*Assignment*:
With pictures removed, the data below should be returned exactly.

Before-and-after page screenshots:
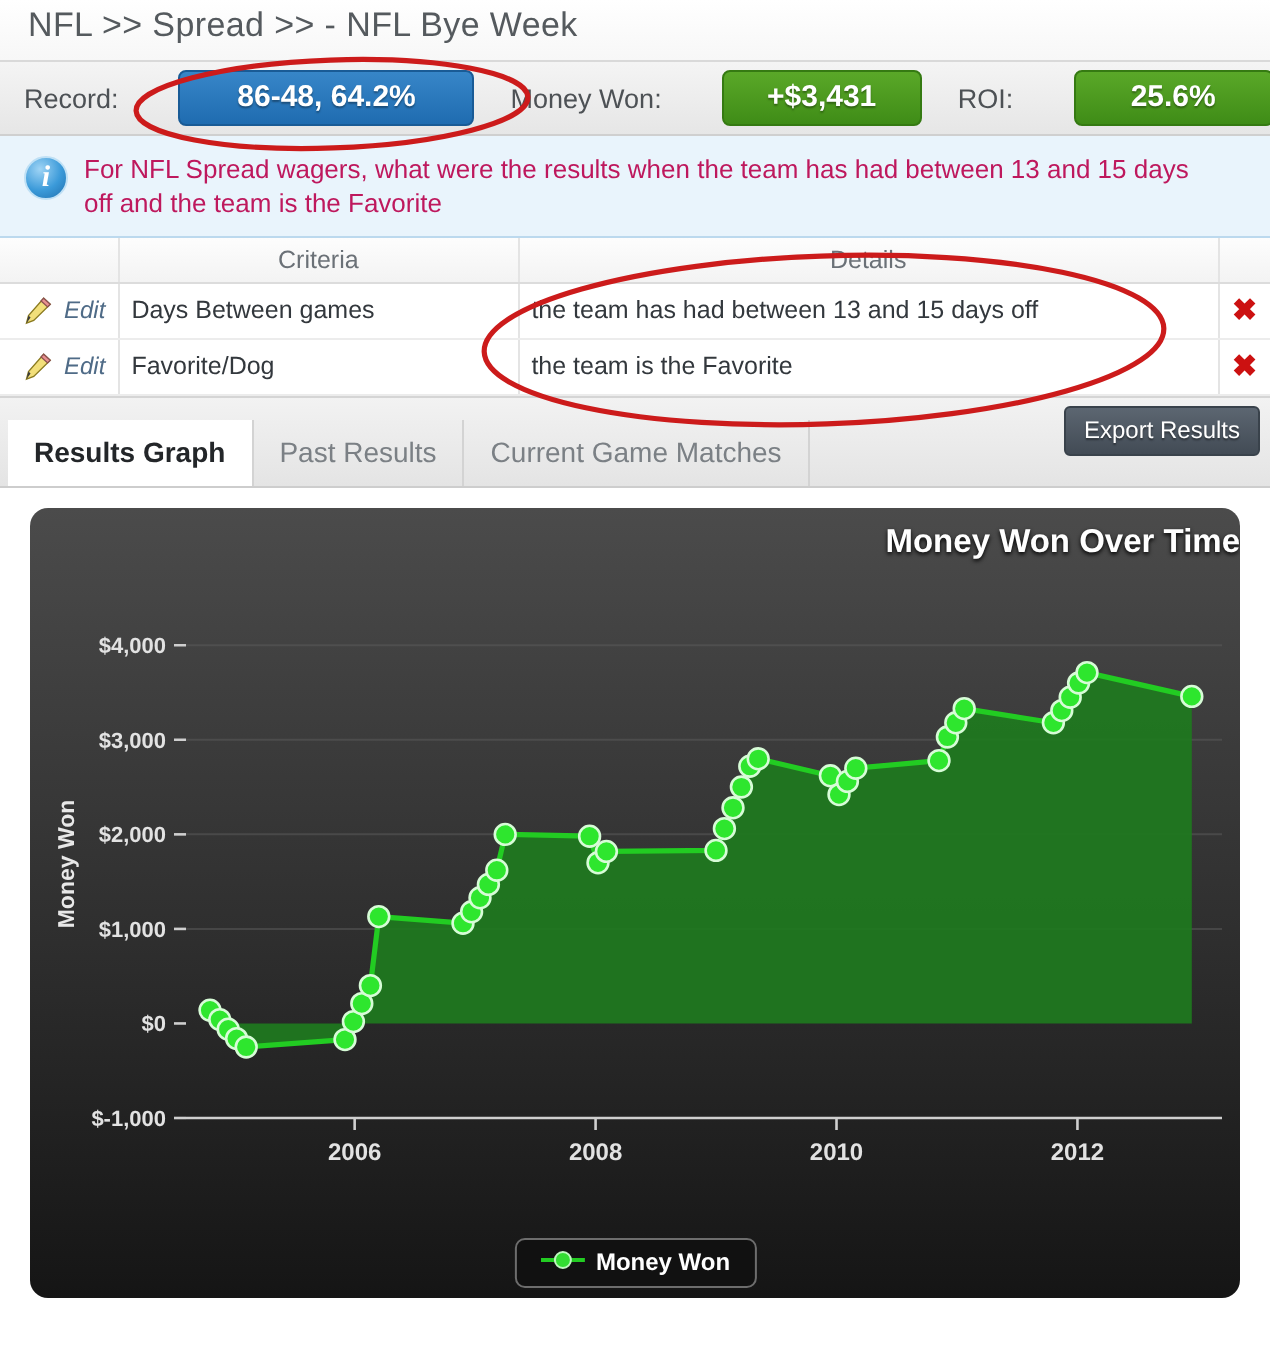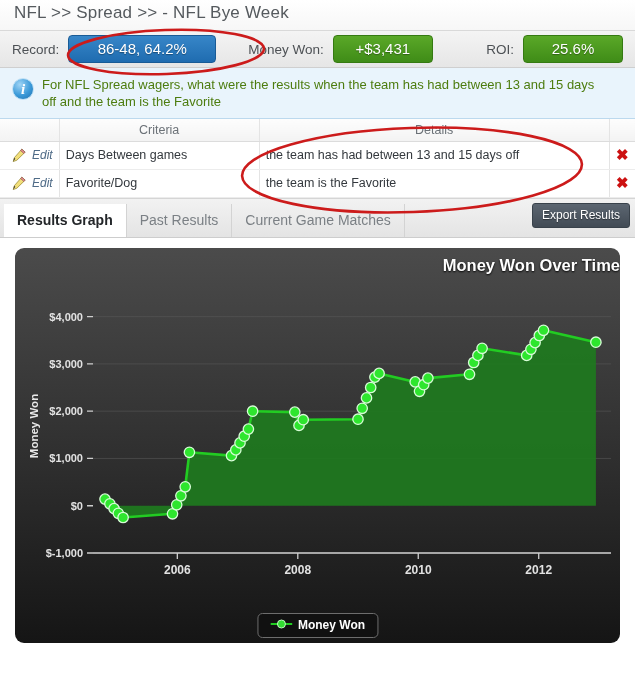--- a/index.html
+++ b/index.html
@@ -42,12 +42,13 @@
   .pill {
     border-radius: 4px;
     font-size: 15px;
-    font-weight: normal;
+    font-weight: bold;
     color: #ffffff;
     padding: 5px 13px 6px;
     text-shadow: 0 1px 1px rgba(0,0,0,.35);
     line-height: 1;
     white-space: nowrap;
+    margin-left: 21px;
   }
   .pill.blue {
     background: linear-gradient(#3786c8, #1f6cb0);

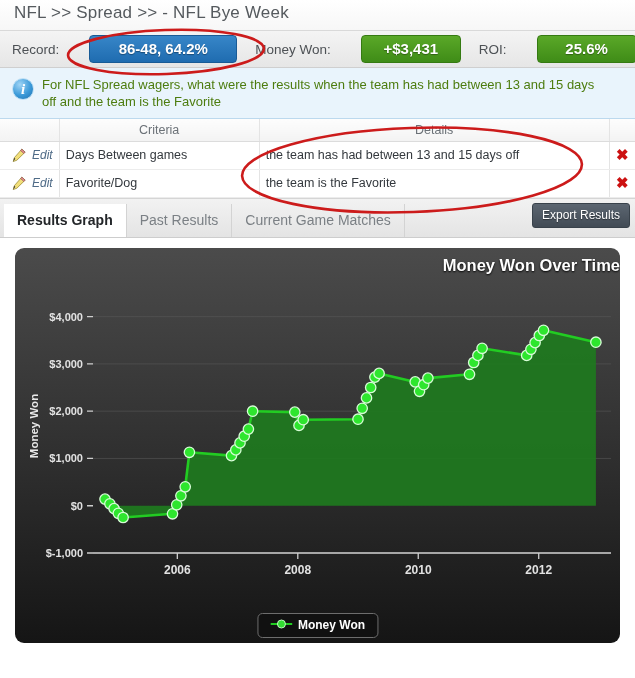--- a/index.html
+++ b/index.html
@@ -91,7 +91,7 @@
   }
   .info-text {
     font-size: 13px;
-    color: #4d7c0f;
+    color: #be185d;
     line-height: 17px;
     padding-right: 14px;
   }

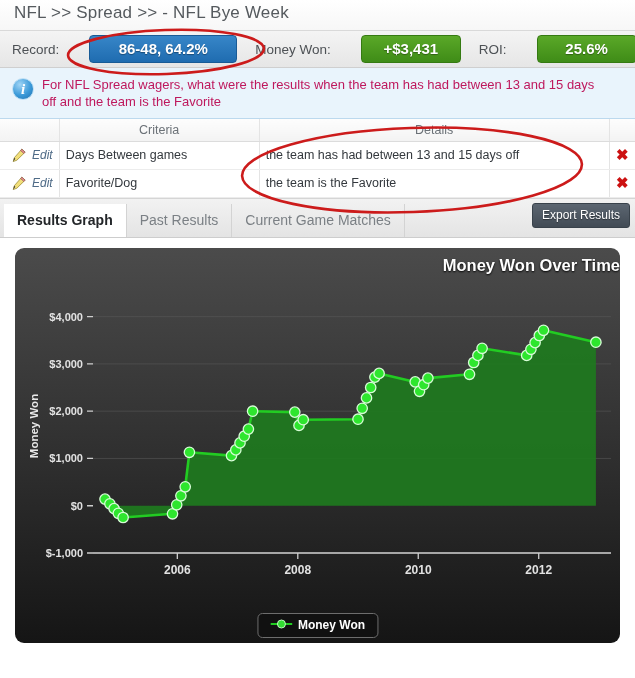--- a/index.html
+++ b/index.html
@@ -131,7 +131,7 @@
   .tabs-row {
     display: flex;
     align-items: flex-end;
-    height: 40px;
+    height: 46px;
     background: linear-gradient(#f2f2f2, #e4e4e4);
     border-top: 1px solid #d5d5d5;
     border-bottom: 1px solid #cdcdcd;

*Response*:
--- a/index.html
+++ b/index.html
@@ -42,12 +42,13 @@
   .pill {
     border-radius: 4px;
     font-size: 15px;
-    font-weight: normal;
+    font-weight: bold;
     color: #ffffff;
     padding: 5px 13px 6px;
     text-shadow: 0 1px 1px rgba(0,0,0,.35);
     line-height: 1;
     white-space: nowrap;
+    margin-left: 21px;
   }
   .pill.blue {
     background: linear-gradient(#3786c8, #1f6cb0);

--- a/index.html
+++ b/index.html
@@ -91,7 +91,7 @@
   }
   .info-text {
     font-size: 13px;
-    color: #4d7c0f;
+    color: #be185d;
     line-height: 17px;
     padding-right: 14px;
   }

--- a/index.html
+++ b/index.html
@@ -131,7 +131,7 @@
   .tabs-row {
     display: flex;
     align-items: flex-end;
-    height: 40px;
+    height: 46px;
     background: linear-gradient(#f2f2f2, #e4e4e4);
     border-top: 1px solid #d5d5d5;
     border-bottom: 1px solid #cdcdcd;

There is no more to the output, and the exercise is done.